START Task input

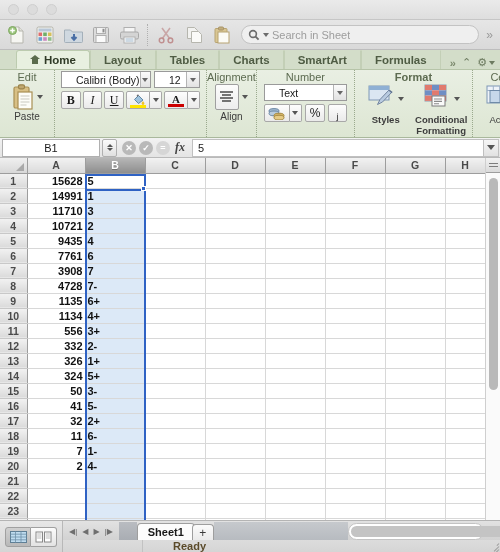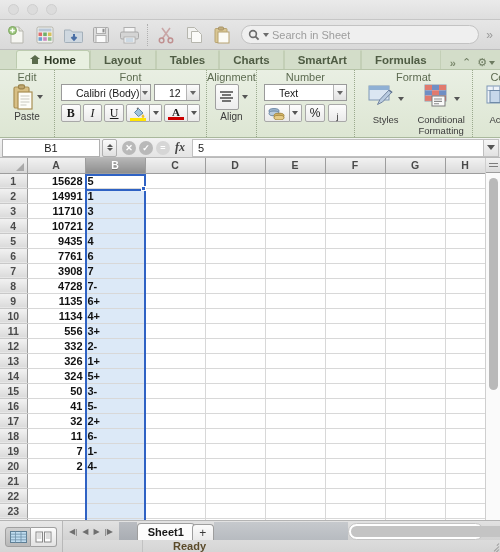--- a/index.html
+++ b/index.html
@@ -442,7 +442,6 @@
     </div>
 
     <div class="grp grp-font">
-      <div class="grp-title">Font</div>
       <div class="grp-body">
         <div class="font-rows">
           <div class="font-row1">

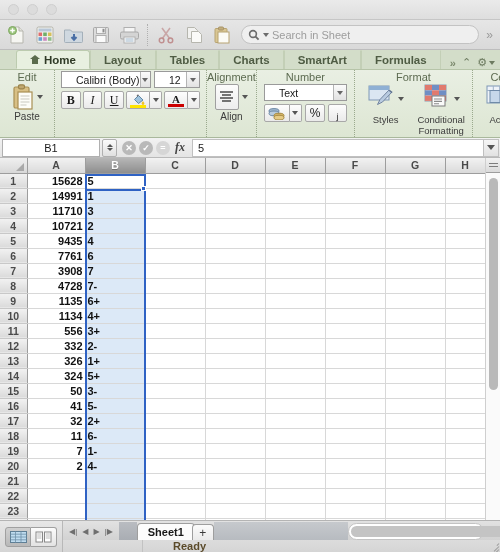--- a/index.html
+++ b/index.html
@@ -166,7 +166,7 @@
           font-size: 12px; color: #1a1a1a; }
 
   
-  .grp-fmt { width: 118px; }
+  .grp-fmt { width: 118px; font-weight: bold; }
   .fmt-item { display: flex; flex-direction: column; align-items: center;
               width: 58px; }
   .fmt-ico-row { display: flex; align-items: center; }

END Task input

**Instructions to follow:**
Starting at the line that contains "font-size: 12px; color: #1a1a1a;", retype every line through the end of the records exactly, and nothing else.

**Response to this exercise:**
           font-size: 12px; color: #1a1a1a; }
 
   
-  .grp-fmt { width: 118px; }
+  .grp-fmt { width: 118px; font-weight: bold; }
   .fmt-item { display: flex; flex-direction: column; align-items: center;
               width: 58px; }
   .fmt-ico-row { display: flex; align-items: center; }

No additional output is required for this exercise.